**EXERCISE AIM:** In the entries that follow, the first line to write out is the one containing "order date: 2023-04-10 -> 2023-04-20", and the last is the one containing "Body Art Face Paint - Silver Glitter - 15ml: 14". Reproduce that stretch exactly, with nothing before or after it.

##### THE RECORDS

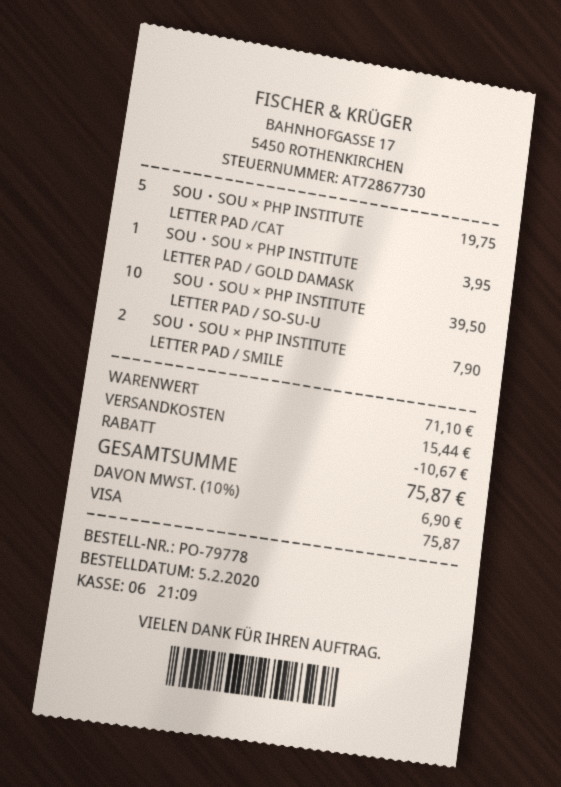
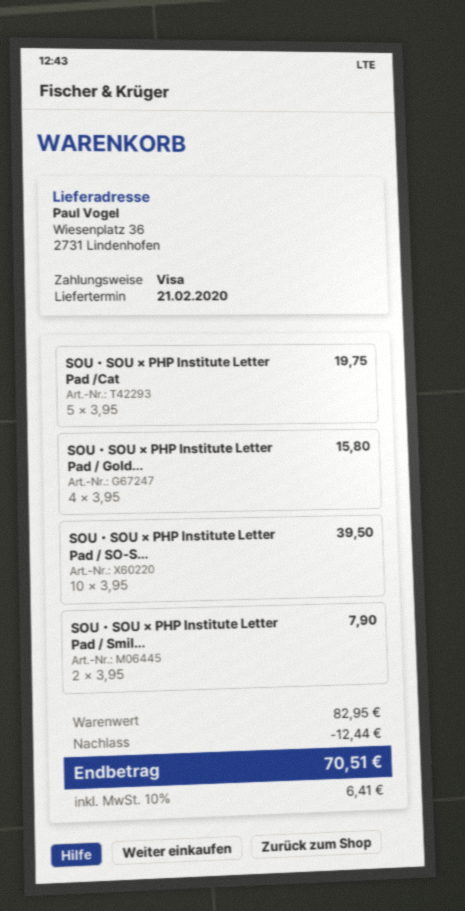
SOU・SOU × PHP INSTITUTE LETTER PAD / GOLD DAMASK: 1 for 3.95 -> 4 for 15.80
subtotal: 71.10 -> 82.95
discount: 10.67 -> 12.44
shipping: 15.44 -> none
tax: 10% = 6.90 -> 10% = 6.41
total: 75.87 -> 70.51

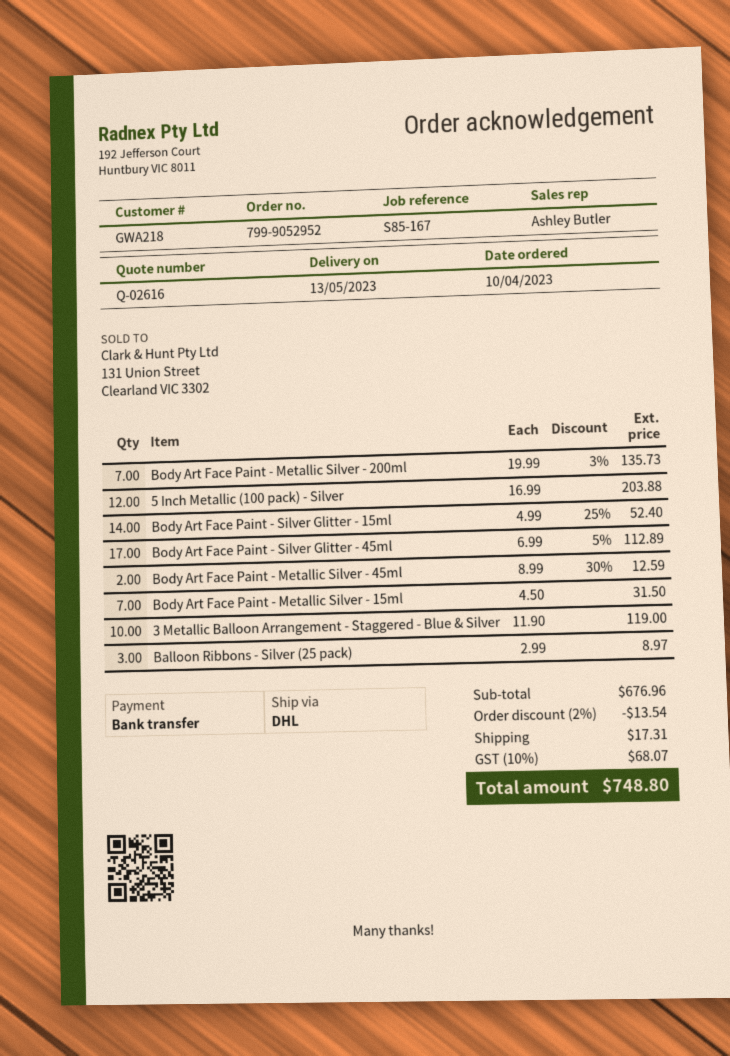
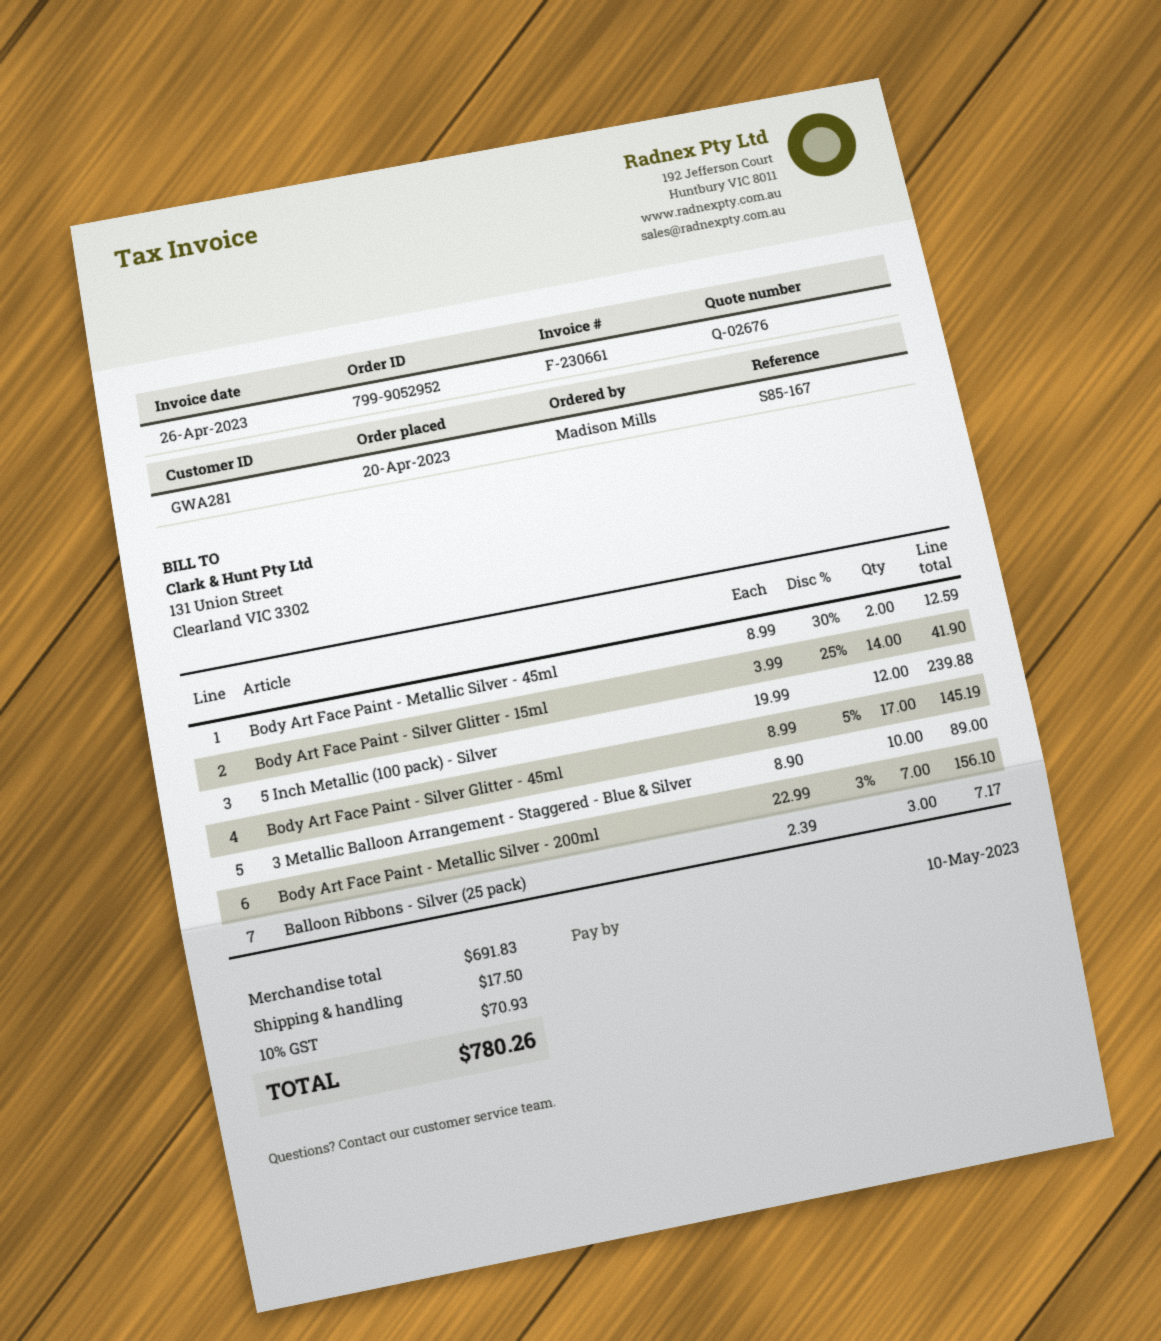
quote number: Q-02616 -> Q-02676
order date: 2023-04-10 -> 2023-04-20
customer number: GWA218 -> GWA281
Body Art Face Paint - Metallic Silver - 200ml: 7 x 19.99 - 3% = 135.73 -> 7 x 22.99 - 3% = 156.10
5 Inch Metallic (100 pack) - Silver: 12 x 16.99 = 203.88 -> 12 x 19.99 = 239.88
Body Art Face Paint - Silver Glitter - 15ml: 14 x 4.99 - 25% = 52.40 -> 14 x 3.99 - 25% = 41.90
Body Art Face Paint - Silver Glitter - 45ml: 17 x 6.99 - 5% = 112.89 -> 17 x 8.99 - 5% = 145.19
Body Art Face Paint - Metallic Silver - 15ml: 7 x 4.50 = 31.50 -> none
3 Metallic Balloon Arrangement - Staggered - Blue & Silver: 10 x 11.90 = 119.00 -> 10 x 8.90 = 89.00
Balloon Ribbons - Silver (25 pack): 3 x 2.99 = 8.97 -> 3 x 2.39 = 7.17
subtotal: 676.96 -> 691.83
discount: 2% = 13.54 -> none
shipping: 17.31 -> 17.50
tax: 10% = 68.07 -> 10% = 70.93
total: 748.80 -> 780.26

##########

**REPLY:**
order date: 2023-04-10 -> 2023-04-20
customer number: GWA218 -> GWA281
Body Art Face Paint - Metallic Silver - 200ml: 7 x 19.99 - 3% = 135.73 -> 7 x 22.99 - 3% = 156.10
5 Inch Metallic (100 pack) - Silver: 12 x 16.99 = 203.88 -> 12 x 19.99 = 239.88
Body Art Face Paint - Silver Glitter - 15ml: 14 x 4.99 - 25% = 52.40 -> 14 x 3.99 - 25% = 41.90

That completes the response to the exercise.